Buna karşın iktidar tarafında, en tepe noktalardan aşağılara doğru verilen cevapların düzensiz, anlaşılmaz ve hatta çelişkili olduğu dikkat çekiyor. Hatta yargı, güvenlik ve yazışma düzenine yansıyan telaş da çok garip görünüyor.
Aslında konunun açıklığa kavuşturulması yönünde sorulan ve basında da yer alan sorulara daha teknik nitelikli yenilerini de eklemek mümkün. Şöyle ki:
- Her şeyden önce kayıp olarak ifade edilen 128 milyar dolar nasıl hesaplandı?
- Bu tutar hangi döneme ait?
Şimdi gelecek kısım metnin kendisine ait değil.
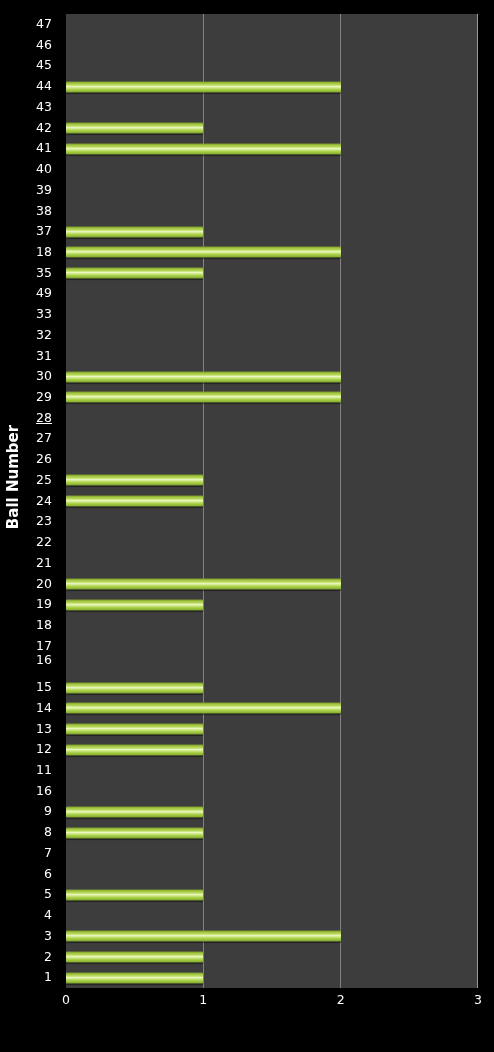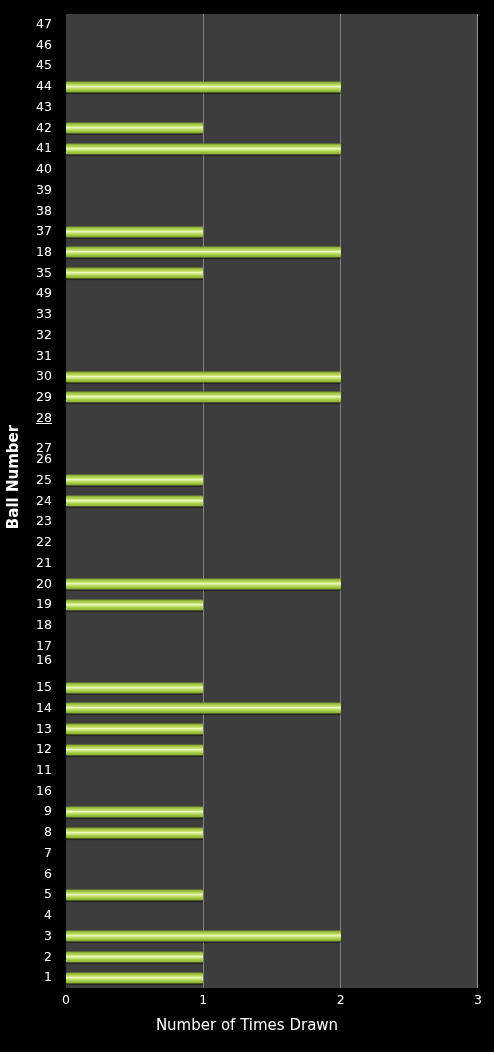--- a/index.html
+++ b/index.html
@@ -148,7 +148,7 @@
       <div class="ytick" style="top: 476.638px; height: 20.7234px; line-height: 20.7234px;">24</div>
       <div class="ytick" style="top: 455.915px; height: 20.7234px; line-height: 20.7234px;">25</div>
       <div class="ytick" style="top: 435.191px; height: 20.7234px; line-height: 20.7234px;">26</div>
-      <div class="ytick" style="top: 414.468px; height: 20.7234px; line-height: 20.7234px; margin-top: 10px;">27</div>
+      <div class="ytick" style="top: 414.468px; height: 20.7234px; line-height: 20.7234px;">27</div>
       <div class="ytick" style="top: 393.745px; height: 20.7234px; line-height: 20.7234px; text-decoration: underline;">28</div>
       <div class="ytick" style="top: 373.021px; height: 20.7234px; line-height: 20.7234px;">29</div>
       <div class="ytick" style="top: 352.298px; height: 20.7234px; line-height: 20.7234px;">30</div>

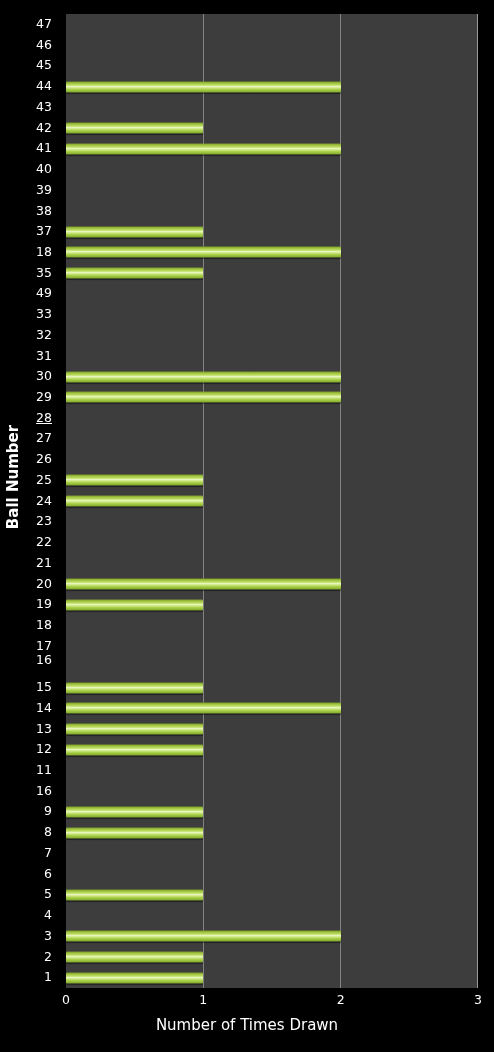--- a/index.html
+++ b/index.html
@@ -276,7 +276,6 @@
       <div class="xtick" style="left: 412px;">3</div>
     </div>
 
-  <div id="x-axis-title">Number of Times Drawn</div>
 
 </div>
Yani ne zamandan ne zamana bir süreyi içeriyor?
- Bir yabancı ajansın haberine göre Naci Ağbal, bu kaybı incelemeye aldırması nedeniyle mi görevden alındı?
- Merkez Bankası Hazine Müsteşarlığı ile neden protokol yaptı? Protokolün kapsamı ne ve belli bir süreyi içeriyor mu?
Soruları daha da artırmak mümkün.
Konunun en sıkıntılı tarafı Merkez Bankası’nın Hazine Müsteşarlığı ile 21 Şubat 2017 tarihinde bir protokol yapmış olması.
Böyle bir protokolün olması mevzuat ve özellikle teamüllere aykırı.
En önemli aykırılık da şu: Merkez Bankası, kendi kanunundan gelen yönüyle bağımsız bir yapı. Oysa Hazine birimi, merkezi hükümetin bir organı. Dolayısıyla böyle bir anlaşmanın yapılmış olması yanlış. Yürütme organının döviz işlemlerini yapmada rahat hareket etmesi adına Merkez Bankası’nın elinden yetkisini almasından başka bir şey değil.
Kaldı ki her iki birimin yetkileri ve sorumlulukları açısından da bir araya gelip protokol yapmaları düşünülemez. İkisinin arasındaki tek bağlantı, Merkez Bankası’nın sahipliğini Hazine Müsteşarlığı’nın üstlenmiş olması.
Merkez Bankası bu şekilde devre dışına çıkarılmış durumda.
Bu yanlışa rağmen yapılan protokol ile kamu bankalarının devreye sokulduğu anlaşılıyor. Kamu bankalarının devreye sokulmasıyla da Hazine devre dışına çıkarılmış oluyor.
Dolayısıyla Hükümet kamu bankaları eliyle döviz operasyonlarını yönetme fırsatını eline almış.
Bu noktada cari döviz kurlarının altında veya üstünde bir bedelden döviz satıldığını kimsenin bahsettiği yok. Yani kimseye o günün fiyatlarında bir farklılık ya da ayrıcalık yapılmış değil.
Burada iki önemli durum var. Birincisi, kamu bankaları eliyle kimlere döviz satılacağı; ikincisi de döviz fiyatlarındaki hareketliliğe göre önceden pozisyon alınıp alınamayacağı konusu.
Sözün özü; bu iş araştırılacaksa artık Merkez Bankası’nı ve Hazine’yi sorgulamak yerine kamu bankalarını sorgulamak gerekiyor. Bankacılık sırları ile ilgili yasal hükümler çerçevesinde ipin ucunu yakalamak da zor görünüyor. Kaldı ki şifreli veya paravan firma ve isimler üzerine yapılan işlemler de asıl ulaşılmak istenen adrese ulaşmayı imkânsız kılıyor.